SmartPower Endorses Action Principles
SmartPower endorsed the action principles put forth by the Connecticut Climate Coalition, including a call for 20% clean, renewable energy use in Connecticut in the short term. The coalition, acting as part of the New England Climate Coalition, seeks to capitalize on the opportunity and awareness created by the recent agreement on greenhouse gas emissions signed by the New England Governors and Eastern Canadian Premiers. Now that states and municipalities must create implementation plans to make the governmental agreement a reality, the coalition sees an opportunity to influence the details. It will use the principles to work toward ensuring that the implementation plans include clean, renewable energy as one of their key strategies.
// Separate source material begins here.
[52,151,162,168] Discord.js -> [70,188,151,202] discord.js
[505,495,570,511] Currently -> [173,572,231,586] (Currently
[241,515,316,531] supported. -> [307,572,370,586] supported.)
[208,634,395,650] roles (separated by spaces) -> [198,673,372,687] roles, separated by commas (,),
New Fuel Cell Power Plant Dedicated at Yale University
FuelCell Energy, Inc., along with the Connecticut Clean Energy Fund and Yale University, dedicated Connecticut’s first high-efficiency Direct Fuel Cell® Power Plant at the Environmental Science Center (ESC) near Yale University’s Peabody Museum New Haven. The 250 kilowatt fuel cell will provide approximately 25 percent of the building’s electricity needs, with the heat being used primarily to maintain tight temperature and humidity controls at the ESC.
CPTV’s Jennifer Boyd Receives Award for Energy Television Series
People’s Action for Clean Energy (PACE), a longtime champion of clean, renewable energy for Connecticut, held its annual awards night in December, and SmartPower exhibited at the event. Award recipients included Jennifer Boyd of CPTV, producer and director of the five-part original series Connecticut’s Energy Future which was sponsored by the Connecticut Clean Energy Fund together with SmartPower and Bridgewater Solar Works. The series, hosted by actor Ed Asner, explored issues surrounding our existing energy habits while looking at renewable energy technologies and conservation methods that could help improve our lifestyles and our environment at the same time.
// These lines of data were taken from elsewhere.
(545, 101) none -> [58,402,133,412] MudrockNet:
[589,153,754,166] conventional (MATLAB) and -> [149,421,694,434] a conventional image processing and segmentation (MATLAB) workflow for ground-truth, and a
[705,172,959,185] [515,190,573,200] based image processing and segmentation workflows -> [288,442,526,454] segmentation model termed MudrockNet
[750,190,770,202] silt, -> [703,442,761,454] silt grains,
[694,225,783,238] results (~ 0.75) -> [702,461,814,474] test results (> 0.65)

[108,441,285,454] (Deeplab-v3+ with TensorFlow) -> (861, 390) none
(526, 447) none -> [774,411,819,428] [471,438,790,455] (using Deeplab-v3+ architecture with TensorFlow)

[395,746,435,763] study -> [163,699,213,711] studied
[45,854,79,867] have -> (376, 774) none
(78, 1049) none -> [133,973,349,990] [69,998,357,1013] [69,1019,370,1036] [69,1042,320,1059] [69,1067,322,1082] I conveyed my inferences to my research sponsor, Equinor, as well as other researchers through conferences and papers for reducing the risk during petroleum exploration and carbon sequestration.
Business New Haven Energy Issue Includes SmartPower
SmartPower took advantage of the energy focus of Business New Haven’s January 6th issue by taking out a full-page ad. The message continues promoting SmartPower’s 20% by 2010 campaign by inviting businesses and their employees to become SmartPower Champions.
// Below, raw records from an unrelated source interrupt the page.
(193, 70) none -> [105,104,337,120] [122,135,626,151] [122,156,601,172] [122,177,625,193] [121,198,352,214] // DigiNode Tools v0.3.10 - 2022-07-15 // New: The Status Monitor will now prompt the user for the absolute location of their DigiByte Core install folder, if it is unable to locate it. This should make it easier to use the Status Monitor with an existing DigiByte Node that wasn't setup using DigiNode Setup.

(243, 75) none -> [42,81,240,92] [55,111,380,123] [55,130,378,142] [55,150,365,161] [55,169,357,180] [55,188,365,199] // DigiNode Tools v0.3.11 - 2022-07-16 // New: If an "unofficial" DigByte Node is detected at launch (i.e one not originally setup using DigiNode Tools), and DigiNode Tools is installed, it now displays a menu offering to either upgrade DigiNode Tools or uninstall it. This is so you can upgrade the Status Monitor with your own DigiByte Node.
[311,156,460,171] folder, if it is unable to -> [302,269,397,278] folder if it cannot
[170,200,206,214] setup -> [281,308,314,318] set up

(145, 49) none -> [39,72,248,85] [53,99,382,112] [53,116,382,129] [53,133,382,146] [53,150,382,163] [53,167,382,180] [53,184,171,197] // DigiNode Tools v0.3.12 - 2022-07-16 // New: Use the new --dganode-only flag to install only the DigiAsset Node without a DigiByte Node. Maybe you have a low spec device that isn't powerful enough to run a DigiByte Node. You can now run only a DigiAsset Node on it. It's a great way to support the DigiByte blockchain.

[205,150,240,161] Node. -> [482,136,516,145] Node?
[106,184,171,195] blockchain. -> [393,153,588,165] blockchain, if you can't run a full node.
SmartPower Joins the Northeast Energy and Commerce Association
SmartPower became a member of the Northeast Energy and Commerce Association (NECA), a non-profit trade association serving the competitive electric power industry in New England. NECA's mission is to facilitate an open forum among all electric power stakeholders to foster the development and maturation of competitive power markets. NECA’s forums and conferences have increasingly focused on innovative alternatives to conventional, fossil-fuel based energy sources, including clean, renewable energy. SmartPower’s presence as a member will further those goals.
SmartPower
phone: 860-249-7040
 
Volume 2; Issue 1, January 2004
GreenUp gets a SmartPower boost in Worcester
As 2003 neared its close, SmartPower implemented an intensive marketing test program in Worcester that could significantly change the clean, renewable energy landscape when the program and its successes are rolled out to other markets throughout 2004.
The first-of-its-kind SmartPower test program aimed to build customers of clean, renewable energy in conjunction with “GreenUp” from Massachusetts Electric. The SmartPower campaign used paid and earned media to urge Worcester residents to become active supporters of clean, renewable energy by enrolling in GreenUp, thereby placing renewable energy on the power grid.
“What this program wanted to address was the need to strongly inform the public that clean, renewable energy is here – it’s affordable and it’s available for us to purchase. Our research has found that this seemingly obvious fact is lost on a majority of the public,” said Brian F. Keane, Executive Director of SmartPower.

The program included direct mail pieces, paid radio advertisements, earned media including appearances on Worcester television, radio and newspaper, visibility in high-traffic retail stores, and speaking presentations in the Worcester area.

“SmartPower provided a critical supplement to a remarkable offer to provide clean, renewable energy by a large and credible utility,” continued Keane. “Massachusetts Electric and the four green power marketers who helped launch these efforts stepped up to the plate with GreenUp. We got involved in Worcester to provide critical support to their efforts, providing a clean choice and adding momentum to the inevitability of the dominance of clean, renewable energy.”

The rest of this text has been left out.